The fourth sister and I built a shack by ourselves in the burnt ruin, Showa-machi where we used to live. Salvaging burned columns and boards, putting scorched tin sheets and roof tiles for the roof, we set up a house solely to keep us from rains. It was our own house that my physically handicapped sister and I cooperated to build, and the house I have fond memories. To make a living I worked hard at a dancing hall. In 1955, I left Hiroshima for Tokyo, getting a job in a tourist inn.

Hospitalized in the A-bomb Hospital
I was working in Tokyo free from physical problems. It was in 1961 when my sister asked me repeatedly to come back to Hiroshima to attend her. She was going to be hospitalized in the A-bomb Hospital to have an operation for breast cancer. Since she was my own sister, I decided to take a leave and return. I took care of her for 12 months in Hiroshima. I shared the joy with her when she got well again and released from the hospital. Then, when I was getting my belongings ready for going back to Tokyo, I felt an acute pain in my lower back and became unable to walk. I received treatment continuously as an outpatient at the A-bomb Hospital, but my condition got only worse. I was finally hospitalized in December 1963 and stayed there for seven years until July 1970.
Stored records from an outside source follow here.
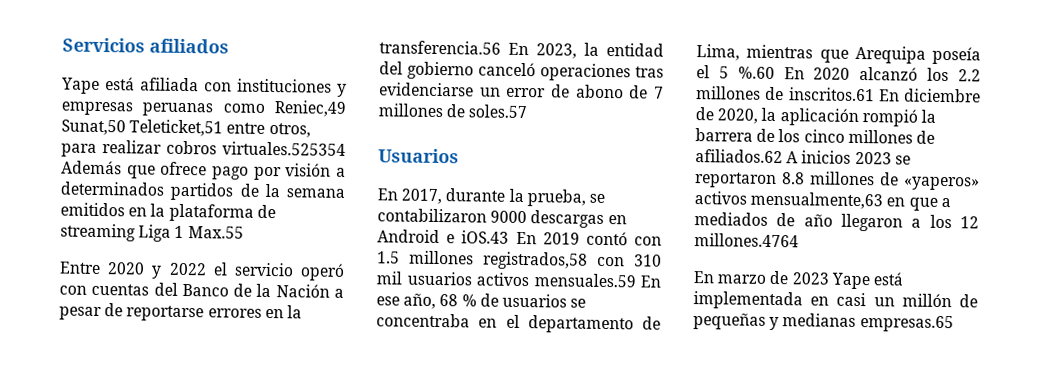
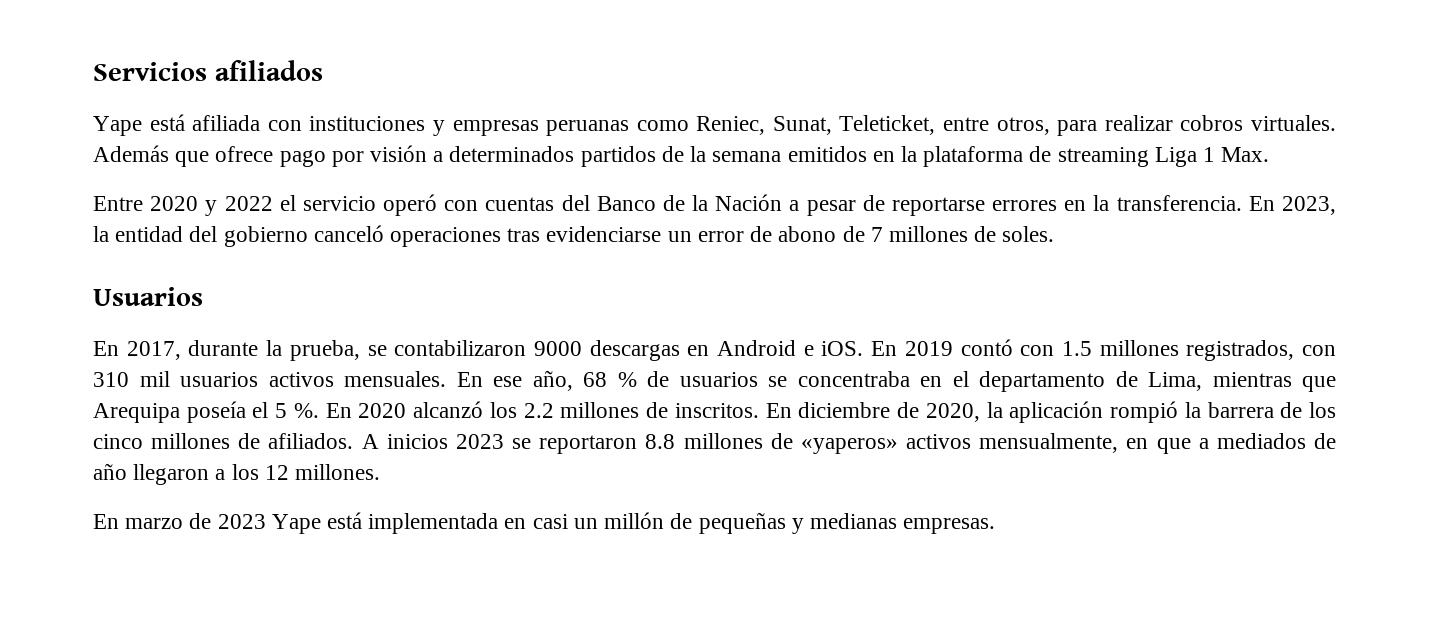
- Yape está afiliada con instituciones y empresas peruanas como Reniec,49 Sunat,50 Teleticket,51 entre otros, para realizar cobros virtuales.525354 Además que ofrece pago por visión a determinados partidos de la semana emitidos en la plataforma de streaming Liga 1 Max.55
+ Yape está afiliada con instituciones y empresas peruanas como Reniec, Sunat, Teleticket, entre otros, para realizar cobros virtuales. Además que ofrece pago por visión a determinados partidos de la semana emitidos en la plataforma de streaming Liga 1 Max.
- Entre 2020 y 2022 el servicio operó con cuentas del Banco de la Nación a pesar de reportarse errores en la transferencia.56 En 2023, la entidad del gobierno canceló operaciones tras evidenciarse un error de abono de 7 millones de soles.57
+ Entre 2020 y 2022 el servicio operó con cuentas del Banco de la Nación a pesar de reportarse errores en la transferencia. En 2023, la entidad del gobierno canceló operaciones tras evidenciarse un error de abono de 7 millones de soles.
- En 2017, durante la prueba, se contabilizaron 9000 descargas en Android e iOS.43 En 2019 contó con 1.5 millones registrados,58 con 310 mil usuarios activos mensuales.59 En ese año, 68 % de usuarios se concentraba en el departamento de Lima, mientras que Arequipa poseía el 5 %.60 En 2020 alcanzó los 2.2 millones de inscritos.61 En diciembre de 2020, la aplicación rompió la barrera de los cinco millones de afiliados.62 A inicios 2023 se reportaron 8.8 millones de «yaperos» activos mensualmente,63 en que a mediados de año llegaron a los 12 millones.4764
+ En 2017, durante la prueba, se contabilizaron 9000 descargas en Android e iOS. En 2019 contó con 1.5 millones registrados, con 310 mil usuarios activos mensuales. En ese año, 68 % de usuarios se concentraba en el departamento de Lima, mientras que Arequipa poseía el 5 %. En 2020 alcanzó los 2.2 millones de inscritos. En diciembre de 2020, la aplicación rompió la barrera de los cinco millones de afiliados. A inicios 2023 se reportaron 8.8 millones de «yaperos» activos mensualmente, en que a mediados de año llegaron a los 12 millones.
- En marzo de 2023 Yape está implementada en casi un millón de pequeñas y medianas empresas.65
+ En marzo de 2023 Yape está implementada en casi un millón de pequeñas y medianas empresas.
Thanks to this nursing home
My doctor said to me that my condition was stable. I heard that this Hiroshima A-bomb Nursing Home was going to open in 1970, and I expressed my wish that I would like to become a resident. My request was heard. I was tormented by diseases and had no relatives to depend on. If I had not been admitted in a nursing home like this, I’d never had a chance to survive these 10 years. I am still struggling with my ailment everyday, but I’m hoping to live long. I will keep going. I am so glad that this home was founded.